**Exercise brief:** Check each line of the entries below for the word "left", then report how many have it, with no other words.

**Front-end code edit data:**
<<<<

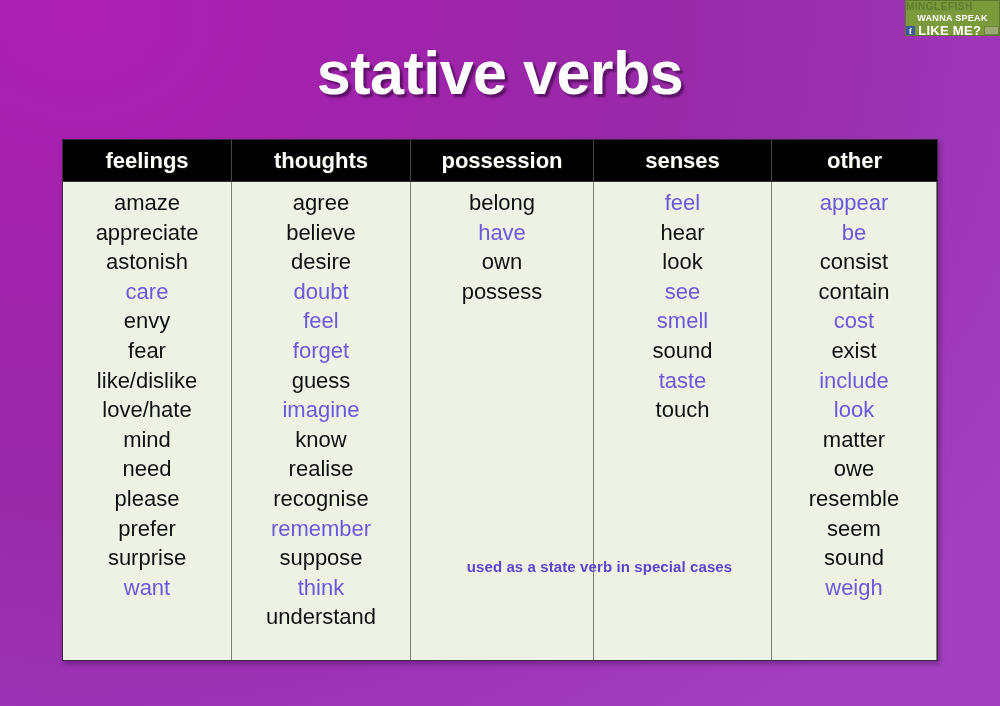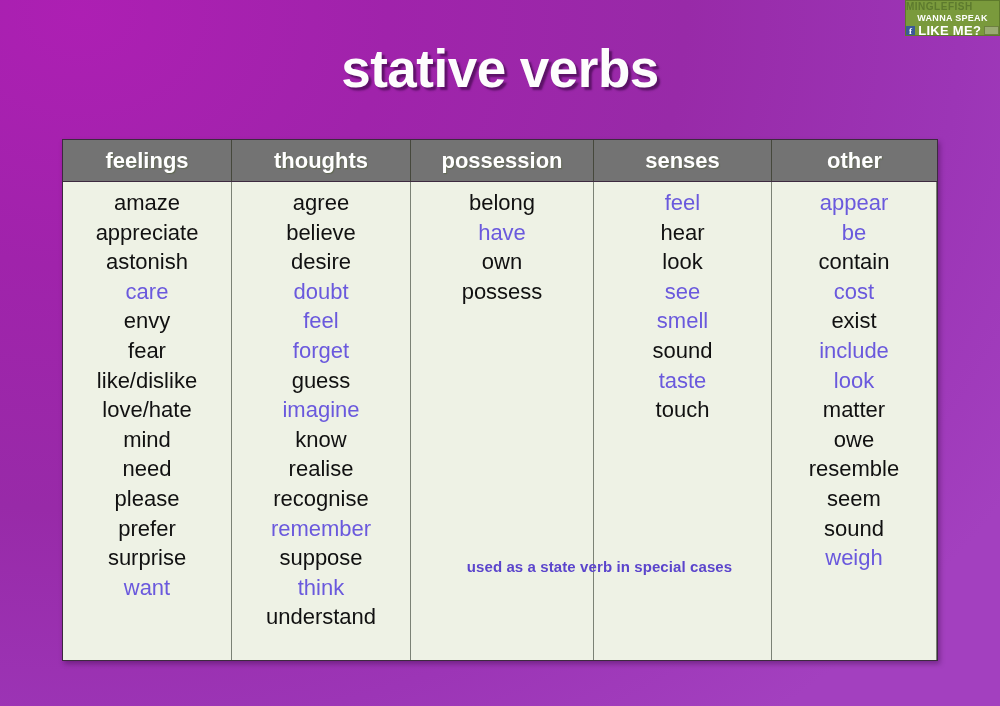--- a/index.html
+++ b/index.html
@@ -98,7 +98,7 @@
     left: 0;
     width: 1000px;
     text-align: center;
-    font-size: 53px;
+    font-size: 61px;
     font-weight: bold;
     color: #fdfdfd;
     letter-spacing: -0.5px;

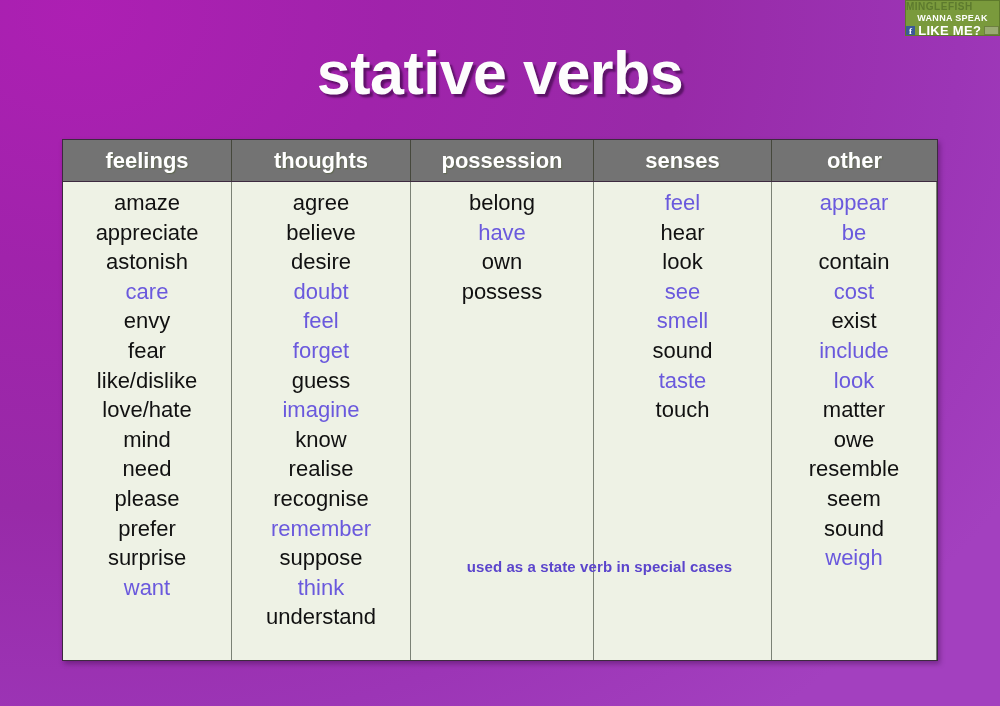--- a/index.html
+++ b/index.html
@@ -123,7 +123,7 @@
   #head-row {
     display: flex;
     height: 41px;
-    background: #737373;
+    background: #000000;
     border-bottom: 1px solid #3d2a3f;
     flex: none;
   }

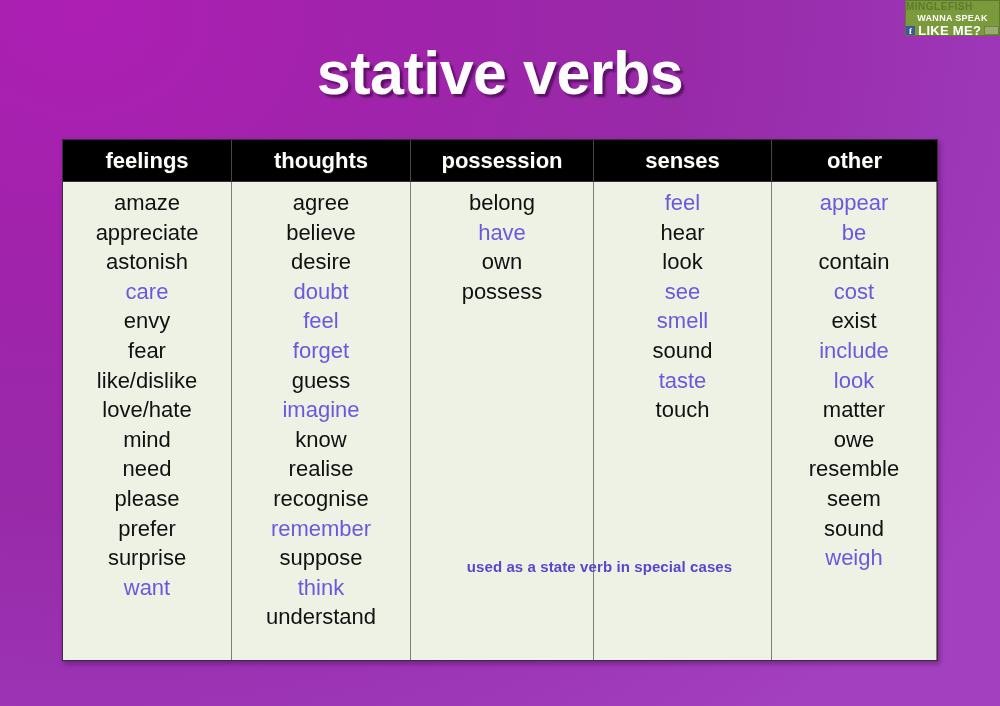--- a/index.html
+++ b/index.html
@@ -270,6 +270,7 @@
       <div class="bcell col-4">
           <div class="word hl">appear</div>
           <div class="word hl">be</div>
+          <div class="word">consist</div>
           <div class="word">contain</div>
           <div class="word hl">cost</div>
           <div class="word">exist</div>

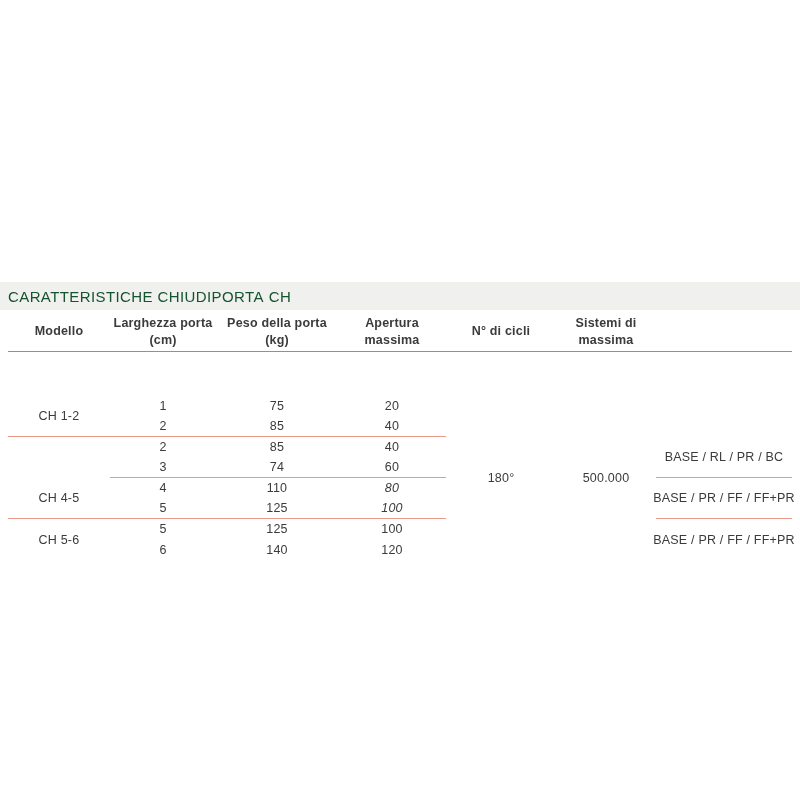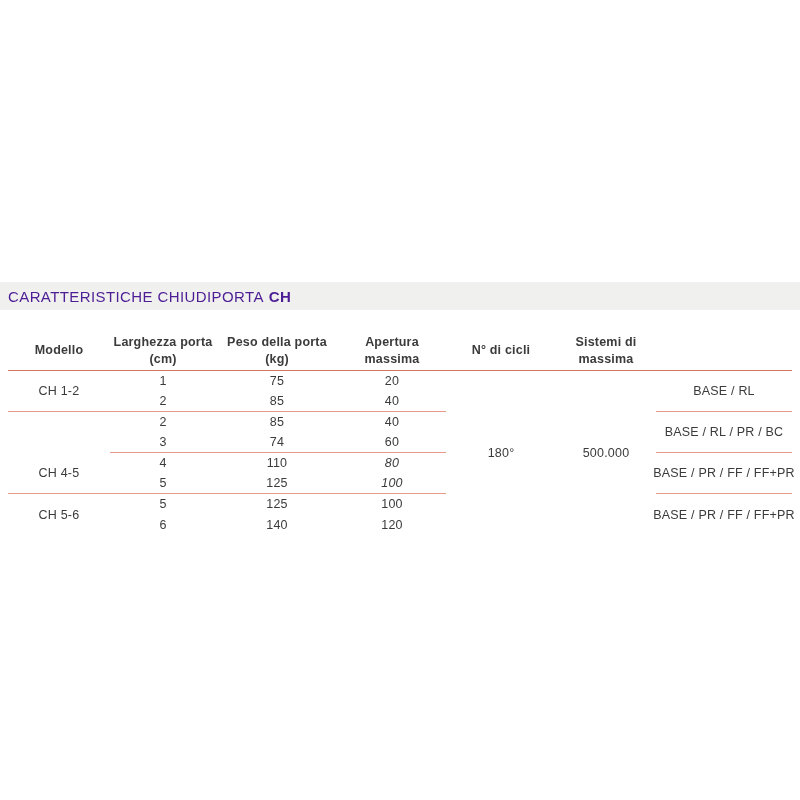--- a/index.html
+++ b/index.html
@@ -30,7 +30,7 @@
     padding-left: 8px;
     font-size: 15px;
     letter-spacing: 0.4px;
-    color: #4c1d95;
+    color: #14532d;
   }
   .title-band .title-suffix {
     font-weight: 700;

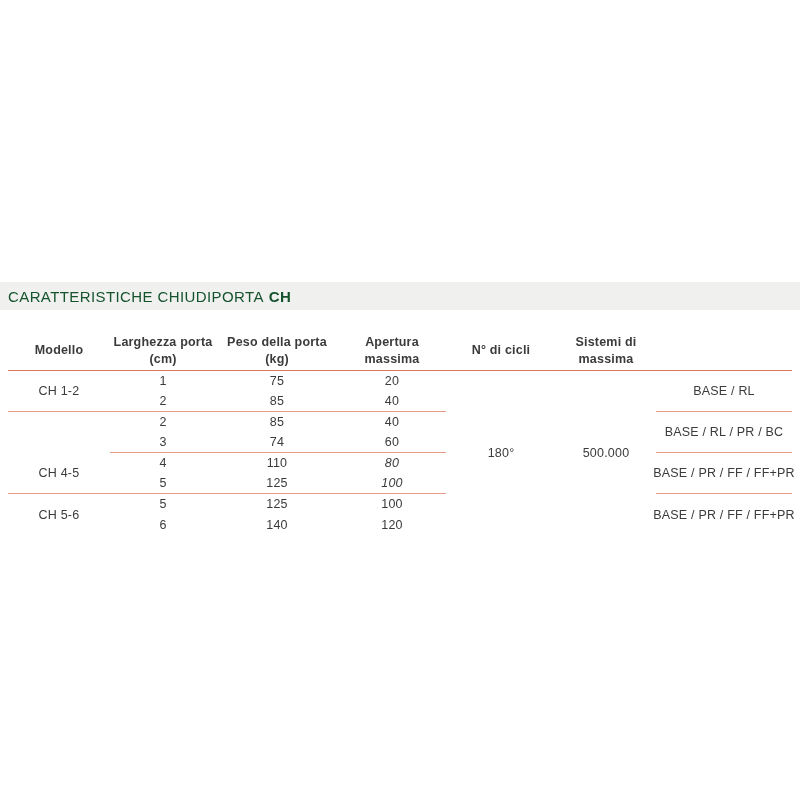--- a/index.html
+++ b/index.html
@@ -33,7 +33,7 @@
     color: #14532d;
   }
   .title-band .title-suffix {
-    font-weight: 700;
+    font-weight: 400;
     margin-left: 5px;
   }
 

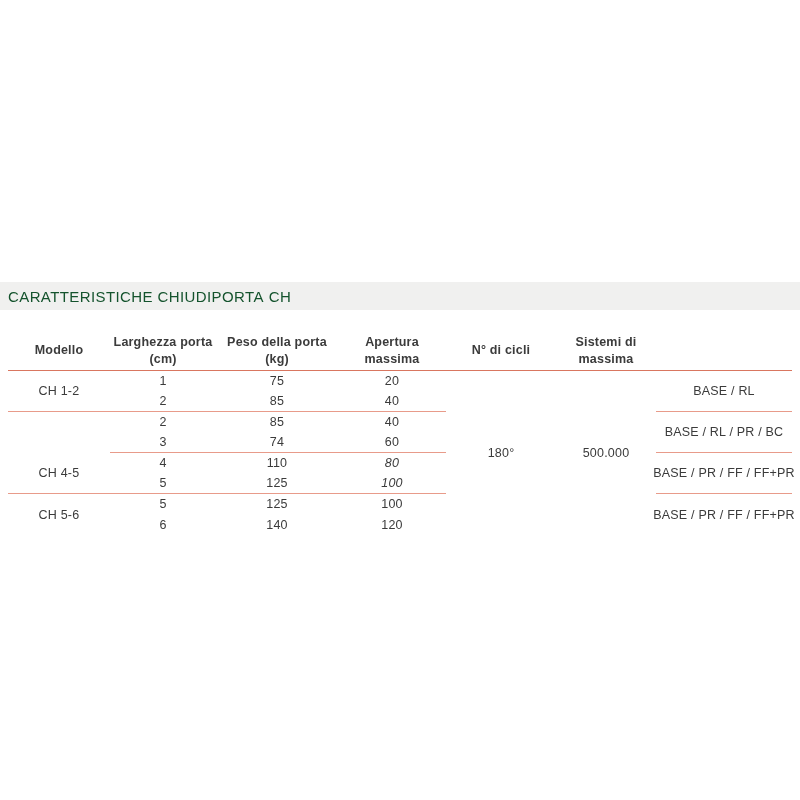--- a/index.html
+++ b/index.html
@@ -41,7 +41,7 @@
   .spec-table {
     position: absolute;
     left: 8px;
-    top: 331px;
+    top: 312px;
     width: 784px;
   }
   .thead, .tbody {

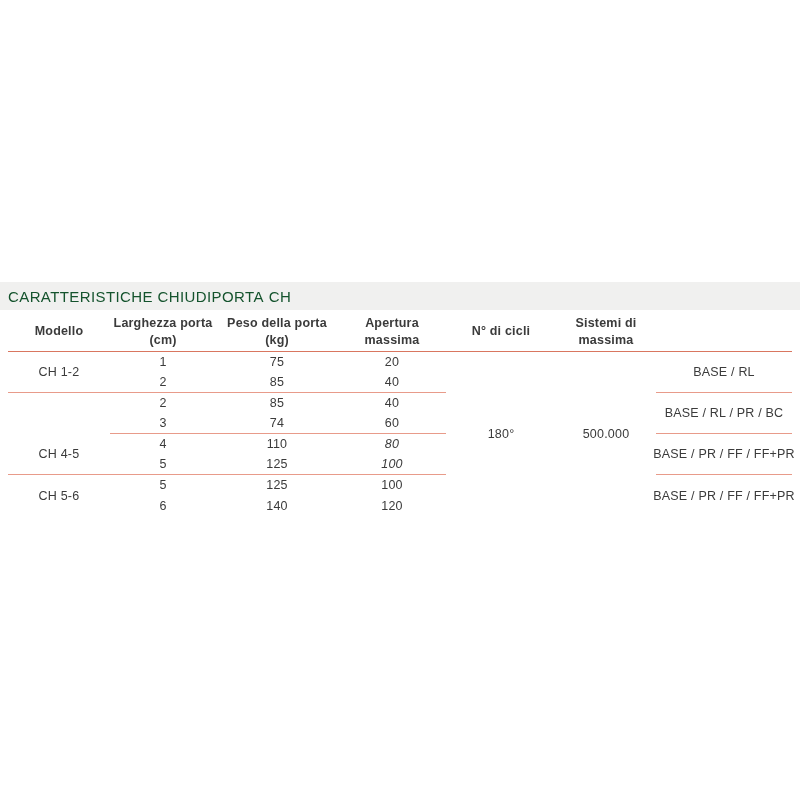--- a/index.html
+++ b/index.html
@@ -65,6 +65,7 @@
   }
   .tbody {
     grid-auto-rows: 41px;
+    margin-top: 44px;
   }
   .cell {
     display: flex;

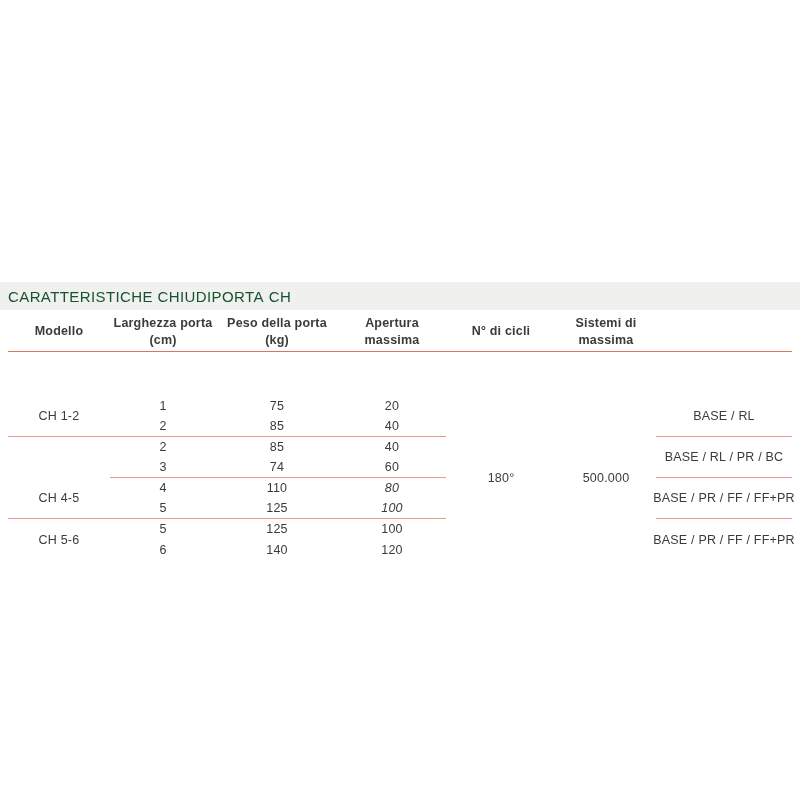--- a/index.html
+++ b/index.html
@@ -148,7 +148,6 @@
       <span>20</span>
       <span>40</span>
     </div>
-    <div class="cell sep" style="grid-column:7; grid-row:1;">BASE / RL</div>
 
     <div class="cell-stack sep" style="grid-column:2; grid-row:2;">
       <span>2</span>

>>>>

**Expected answer:** 4